-- LISTED RECORDS --
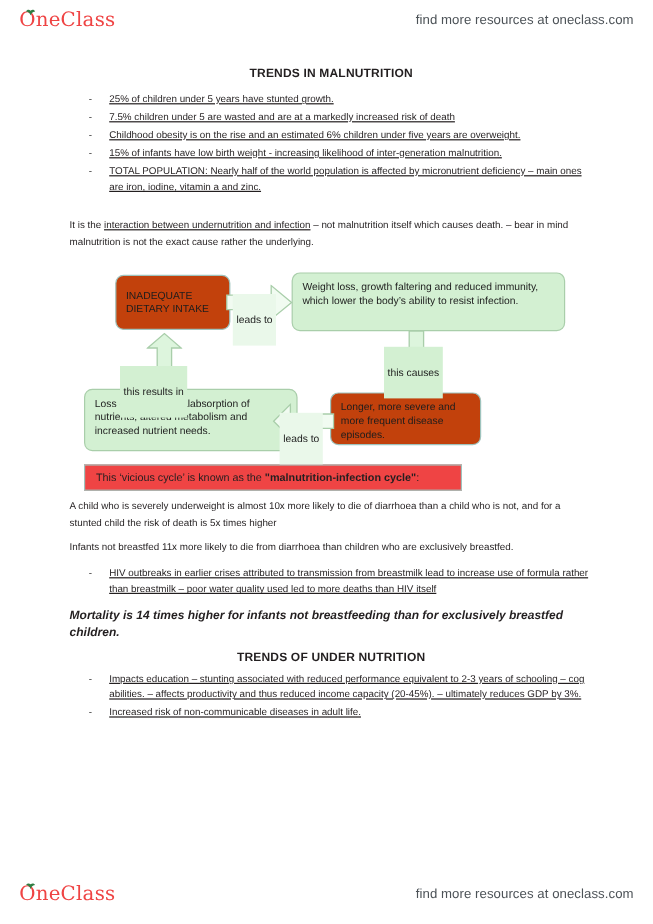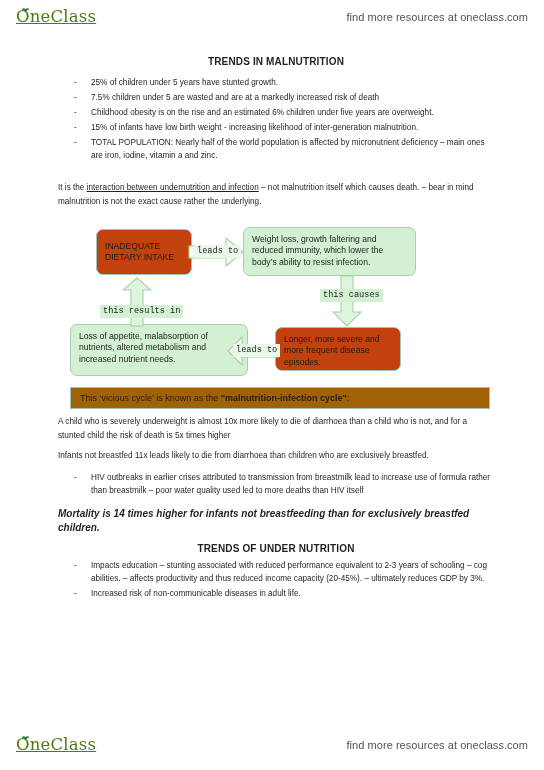--- a/index.html
+++ b/index.html
@@ -41,10 +41,9 @@
     font-family: "DejaVu Serif", serif;
     font-size: 16.5px;
     letter-spacing: .2px;
-    color: #4d7c0f;
+    color: #ef4444;
     font-weight: 400;
     line-height: 1;
-    text-decoration: underline;
   }
   .leaf {
     position: absolute;

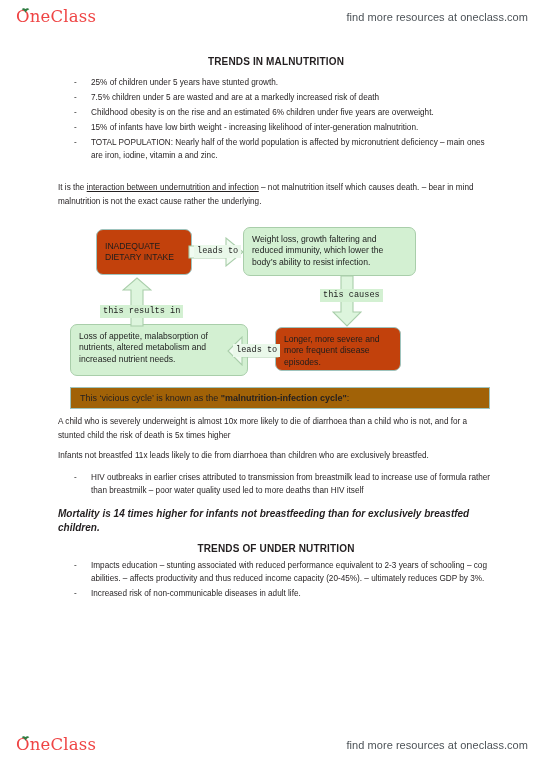--- a/index.html
+++ b/index.html
@@ -83,6 +83,7 @@
     list-style: none;
     margin: 0;
     padding: 0;
+    text-decoration: underline;
   }
   ul.bullets li {
     position: relative;

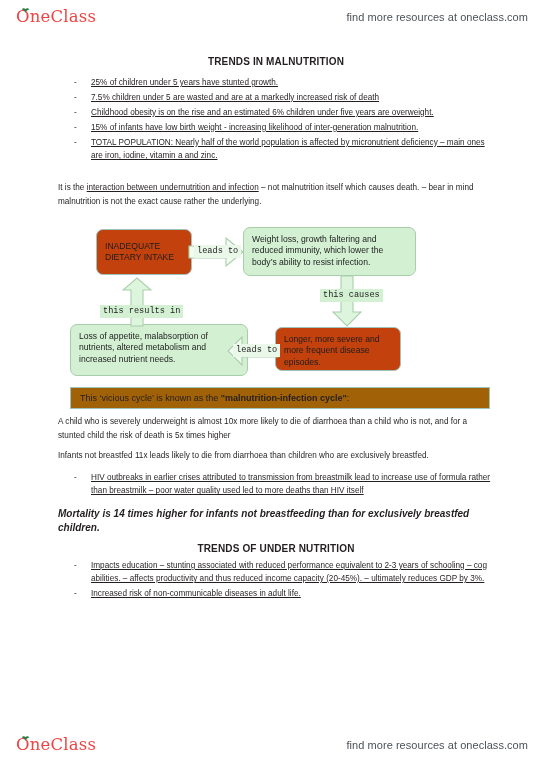--- a/index.html
+++ b/index.html
@@ -144,7 +144,7 @@
     left: 26px; top: 6px; width: 96px; height: 46px;
     display: flex; align-items: center;
   }
-  #box-weightloss { left: 173px; top: 4px; width: 173px; height: 49px; }
+  #box-weightloss { left: 173px; top: 4px; width: 228px; height: 49px; }
   #box-loss       { left: 0px;  top: 101px; width: 178px; height: 52px; }
   #box-disease    { left: 205px; top: 104px; width: 126px; height: 44px; }
 

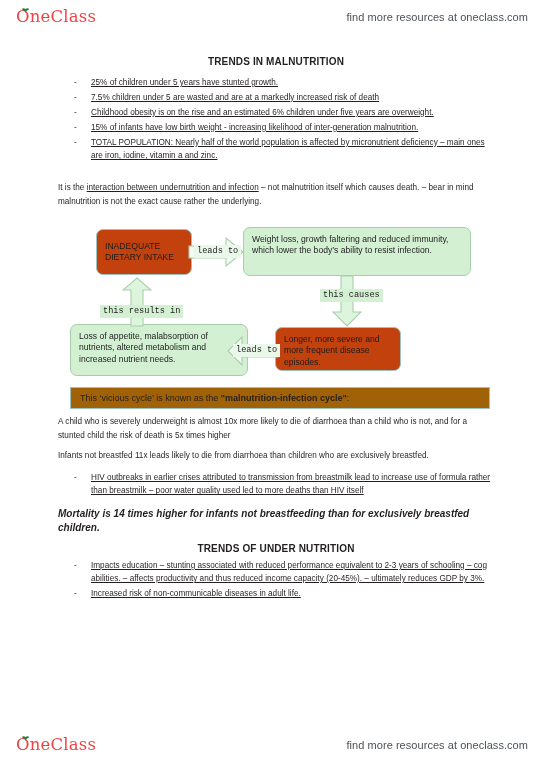--- a/index.html
+++ b/index.html
@@ -159,9 +159,8 @@
     line-height: 11px;
     color: #1d1d1d;
     background: #d3f0d2;
-    padding: 1px 3px;
+    padding: 16px 3px;
     white-space: nowrap;
-    font-family: Liberation Mono, monospace;
   }
 
   #arr-right { left: 118px; top: 14px; }

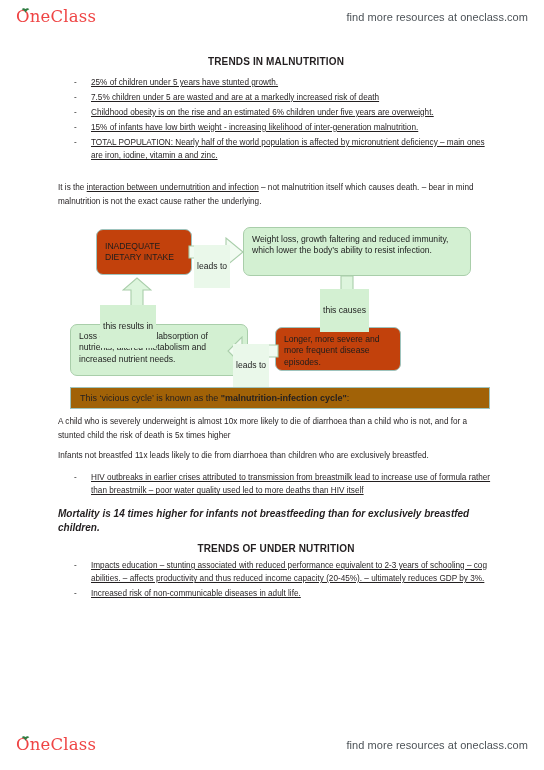--- a/index.html
+++ b/index.html
@@ -176,9 +176,9 @@
   .callout {
     box-sizing: border-box;
     margin: 6px 0 0 12px;
-    width: 420px;
+    width: 315px;
     border: 1px solid #9ec3bd;
-    background: #a16207;
+    background: #ef4444;
     padding: 4px 8px 4px 9px;
     font-size: 9px;
     line-height: 12px;

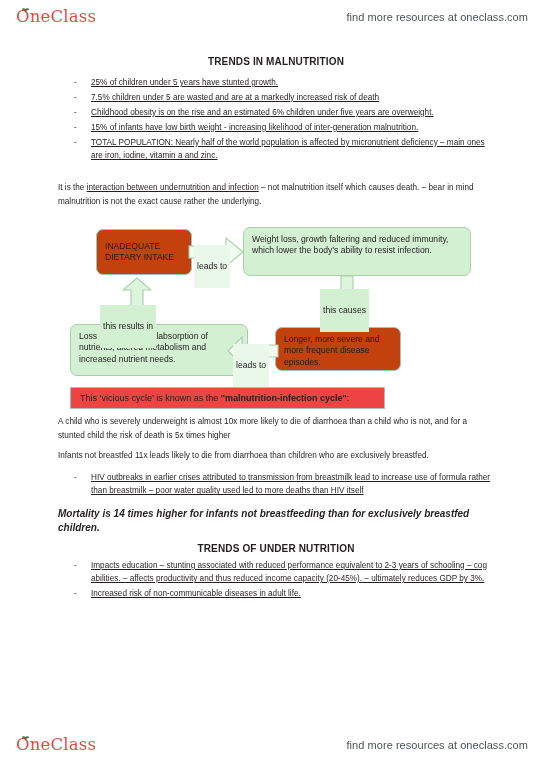--- a/index.html
+++ b/index.html
@@ -254,7 +254,7 @@
   <div class="callout"><span>This ‘vicious cycle’ is known as the </span><b>"malnutrition-infection cycle"</b><span>:</span></div>
 
   <p class="para tight">A child who is severely underweight is almost 10x more likely to die of diarrhoea than a child who is not, and for a stunted child the risk of death is 5x times higher</p>
-  <p class="para tight">Infants not breastfed 11x leads likely to die from diarrhoea than children who are exclusively breastfed.</p>
+  <p class="para tight">Infants not breastfed 11x more likely to die from diarrhoea than children who are exclusively breastfed.</p>
 
   <ul class="bullets" style="margin-top:8px">
     <li>HIV outbreaks in earlier crises attributed to transmission from breastmilk lead to increase use of formula rather than breastmilk – poor water quality used led to more deaths than HIV itself</li>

-- WHAT YOU WILL DO --
With the images left out, output all the entries above exactly.

-- PROBLEM SOLUTION --
--- a/index.html
+++ b/index.html
@@ -41,10 +41,9 @@
     font-family: "DejaVu Serif", serif;
     font-size: 16.5px;
     letter-spacing: .2px;
-    color: #4d7c0f;
+    color: #ef4444;
     font-weight: 400;
     line-height: 1;
-    text-decoration: underline;
   }
   .leaf {
     position: absolute;

--- a/index.html
+++ b/index.html
@@ -83,6 +83,7 @@
     list-style: none;
     margin: 0;
     padding: 0;
+    text-decoration: underline;
   }
   ul.bullets li {
     position: relative;

--- a/index.html
+++ b/index.html
@@ -144,7 +144,7 @@
     left: 26px; top: 6px; width: 96px; height: 46px;
     display: flex; align-items: center;
   }
-  #box-weightloss { left: 173px; top: 4px; width: 173px; height: 49px; }
+  #box-weightloss { left: 173px; top: 4px; width: 228px; height: 49px; }
   #box-loss       { left: 0px;  top: 101px; width: 178px; height: 52px; }
   #box-disease    { left: 205px; top: 104px; width: 126px; height: 44px; }
 

--- a/index.html
+++ b/index.html
@@ -159,9 +159,8 @@
     line-height: 11px;
     color: #1d1d1d;
     background: #d3f0d2;
-    padding: 1px 3px;
+    padding: 16px 3px;
     white-space: nowrap;
-    font-family: Liberation Mono, monospace;
   }
 
   #arr-right { left: 118px; top: 14px; }

--- a/index.html
+++ b/index.html
@@ -176,9 +176,9 @@
   .callout {
     box-sizing: border-box;
     margin: 6px 0 0 12px;
-    width: 420px;
+    width: 315px;
     border: 1px solid #9ec3bd;
-    background: #a16207;
+    background: #ef4444;
     padding: 4px 8px 4px 9px;
     font-size: 9px;
     line-height: 12px;

--- a/index.html
+++ b/index.html
@@ -254,7 +254,7 @@
   <div class="callout"><span>This ‘vicious cycle’ is known as the </span><b>"malnutrition-infection cycle"</b><span>:</span></div>
 
   <p class="para tight">A child who is severely underweight is almost 10x more likely to die of diarrhoea than a child who is not, and for a stunted child the risk of death is 5x times higher</p>
-  <p class="para tight">Infants not breastfed 11x leads likely to die from diarrhoea than children who are exclusively breastfed.</p>
+  <p class="para tight">Infants not breastfed 11x more likely to die from diarrhoea than children who are exclusively breastfed.</p>
 
   <ul class="bullets" style="margin-top:8px">
     <li>HIV outbreaks in earlier crises attributed to transmission from breastmilk lead to increase use of formula rather than breastmilk – poor water quality used led to more deaths than HIV itself</li>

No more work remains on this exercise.